Lollipop Wings with TODD Sauce, Jujube Chutney & Mint Cream. The American-style chicken wings are covered in TODD hot sauce and giant honey bee honey. The chicken is steamed, taken off the bone, and shaped into a ball.
The chicken is then deep-fried like you would BBQ wings. It’s served on Indian-style chutney made from Boon Rawd Farm jujubes and giant honey bee honey, topped with minty sour cream and garlic chips.
Pork Tenderloin, Toasted Pumpkin & Honey Mustard Jus Reduction. – an entreé prepared in a French style. The poached pork tenderloin is served with grilled pumpkin, Asiatic honey bees sauce, and basil crisp. The ingredients make this dish naturally sweet.
Chimichanga of “Honey Lhon” is a fusion of Mexican & Thai cuisine. ‘Lhon’ is usually made by stewing pickled or fermented items, such as soybeans, fish, or salted fish, in coconut cream.
However, Chef Kong opts for the sweet giant honey bee honey, as well as chilies pickled in vinegar and honey. It’s wrapped up then deep-fried chimichanga-style and served with blanched white turmeric, winged beans, and cucumber.
Honey Glazed Duck Fillet, Hung Lay Croquette, Nut Foam & Candied Ginger. With this, Chef Kong wishes to showcase his expertise in Northern Thai cuisine. The duck is smoked in cold vapor then glazed in giant honey bee honey. It’s served with hot ‘Hung Lay Curry’ croquettes, peanut foam, and mellowed with candied ginger sauce.
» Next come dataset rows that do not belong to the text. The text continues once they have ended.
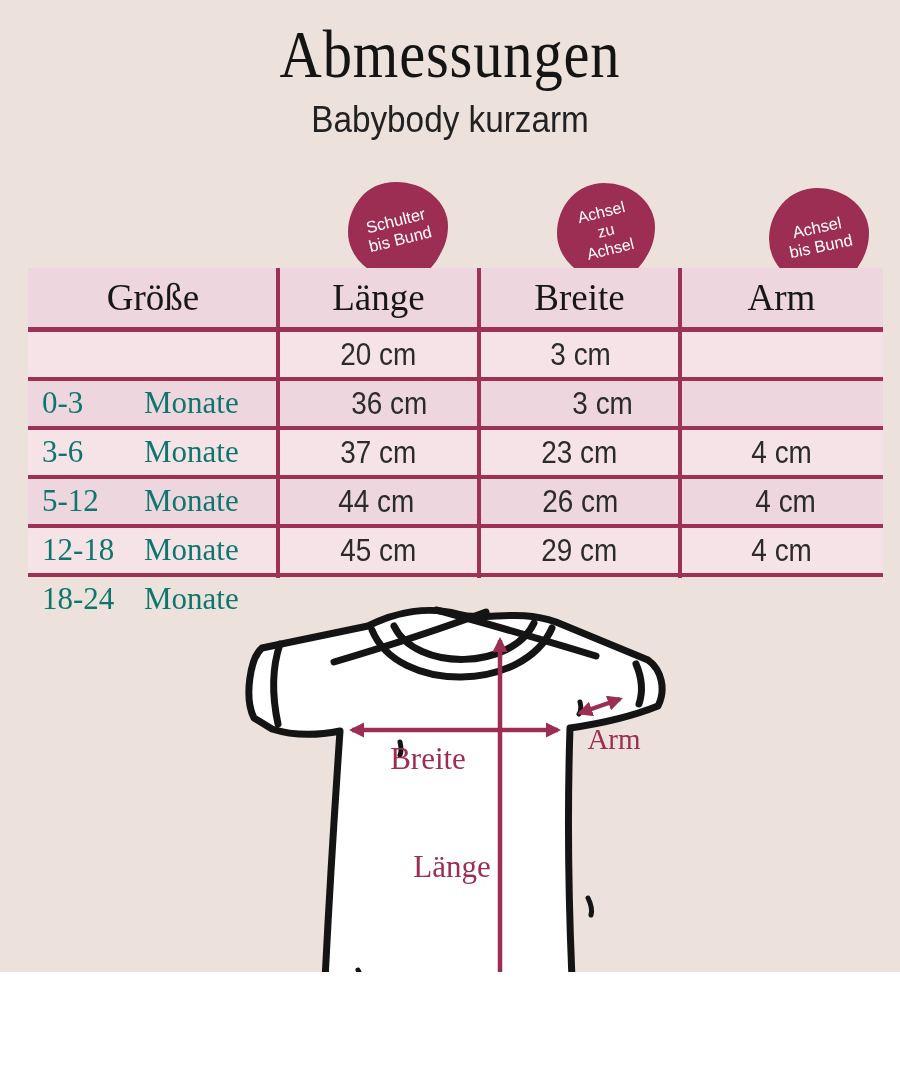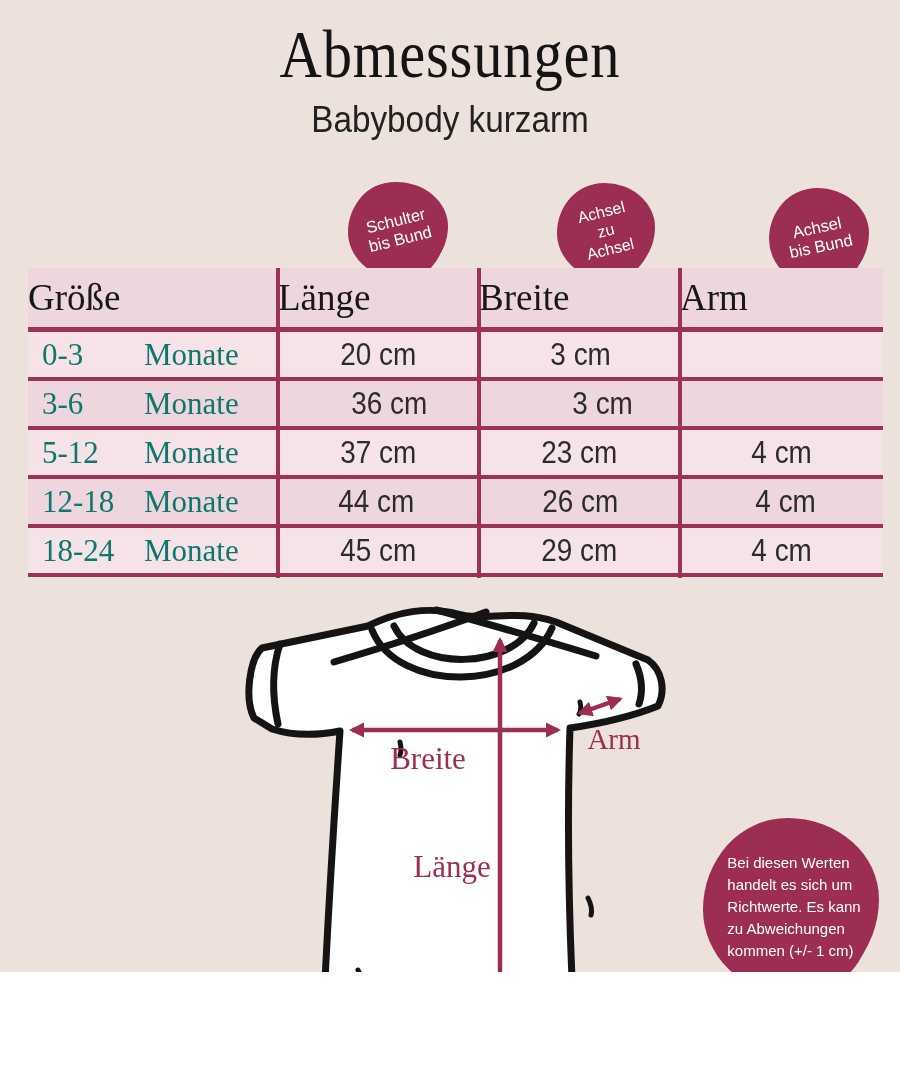"Größe" .t-head .cell { text-align: none -> center }
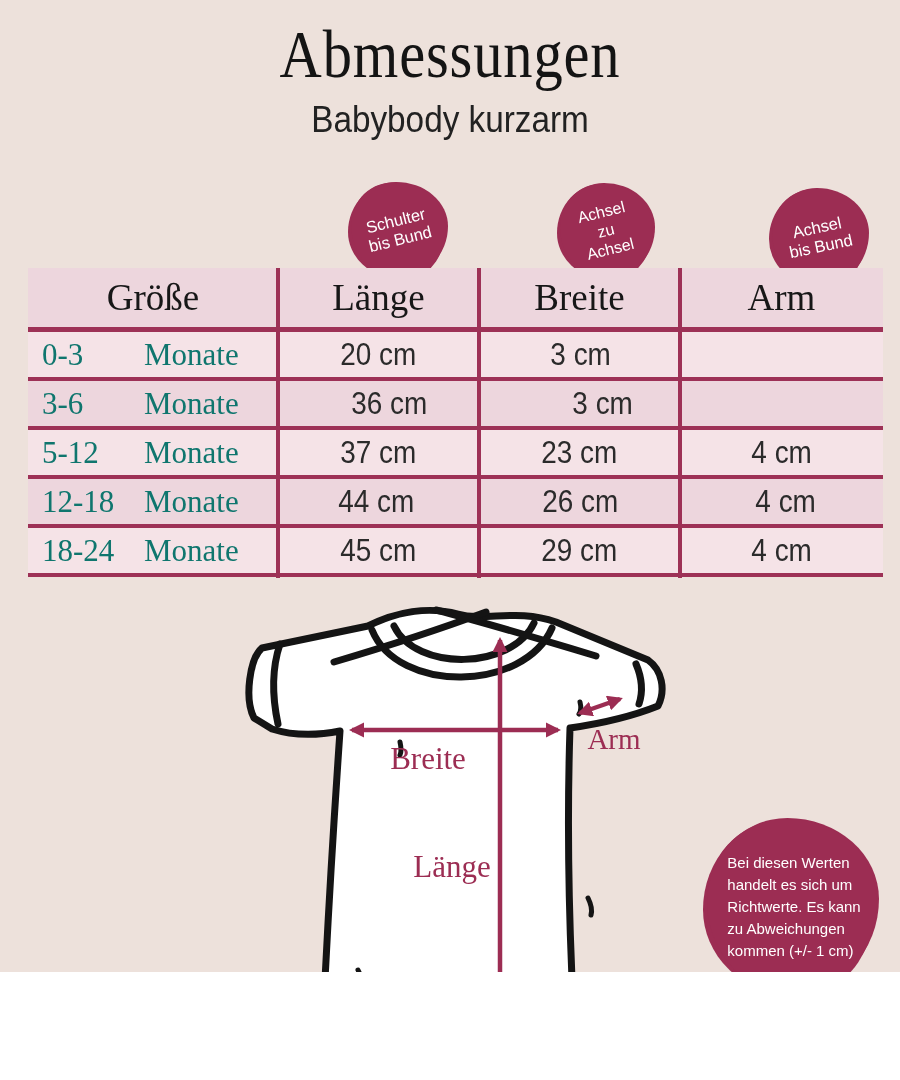"0-3" .t-row .c1 { margin-top: none -> 48px }
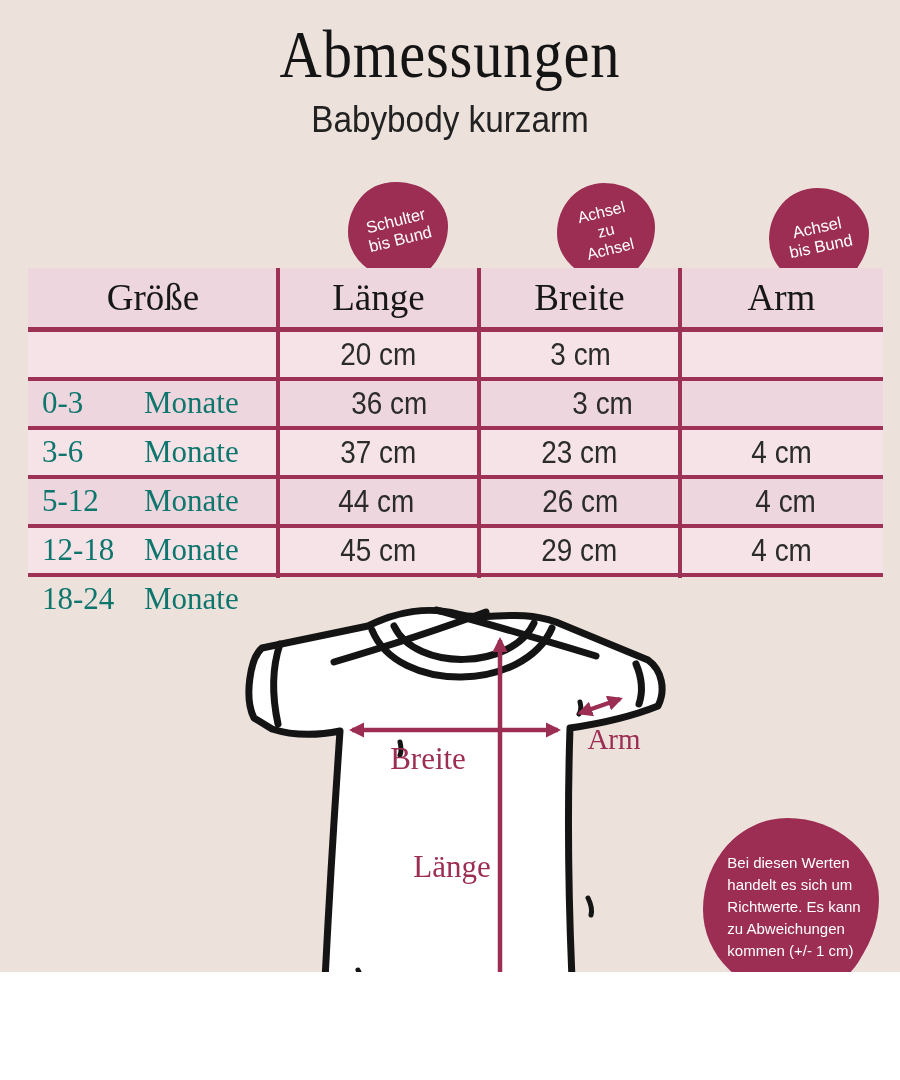"Bei diesen Werten" div.stamp { html: <div> <div> <span>Bei diesen Werten</span> <span>handelt es sich um</span> <span>Richtwerte. Es kann</span> <span>zu Abweichungen</span> <span>kommen (+/- 1 cm)</span> </div> </div> -> none }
Last but least is Castella and Frozen Honey Yogurt. The Japanese-style sponge uses all three types of honey: giant honey bee honey for the cake, stingless bee honey for the sauce, and Asiatic bee honey for the frozen yogurt. It’s served with salted crumbles for contrast in tastes and textures – a truly delightful dish.
As everyone enjoyed their meal, Chef Kong explained his main goal in working with Food Factors: to build ‘bee nurseries’.
“I have about 2,000 rais of densely wooded areas, and I want to develop it into something that’ll help grow the local bee population. We’ll turn it into a bee nursery.
No need to build structures or fence the area; just keep planting as many flowers and trees as we can. When the bees know that the forest here is fertile, they’ll come back.
But it isn’t enough for bees to just grow and thrive. They must do so sustainably. To make that possible, the locals must be able to profit from this project. If they take care of the bees according to our standards, I offer to buy the honey at twice the market price. However, they would also have to follow the criteria and collect research data for us.
Then, I sell the honey and give the profits to the community so they can take care of the woods, prevent wildfires, and become a model for others.
I want the locals to protect and care about the woods in their area. I’m trying to show that helping the forests flourish is better than cutting them down.”
Wild Honey Project 2020 details the fruits of its labor in the book Royal Honey Bee ‘Mathukorn’ 2020. The blue book contains a bottle of 100% wild honey collected from wild Butea Superba flowers, and the engaging story of forests, bees, and beekeepers.
Before the meal was wrapped up, Chef Kong shared a few words for the public. According to him, people should realize the importance of bees in their lives, regardless of their everyday jobs.
“I’ve always said that bees and honey are exhaustible resources if we don’t take care of them. It’s not like everyone will have to pack up and start growing trees in the forests right now, but we should learn about the bees’ role in all this.
There are many ways to help; promoting wildfire prevention or spreading info about the effects of monoculture is just as important.
No matter what sectors or industries you’re in, you can do this. Do as much as you can without worrying whether that’ll be enough; just starting is enough.”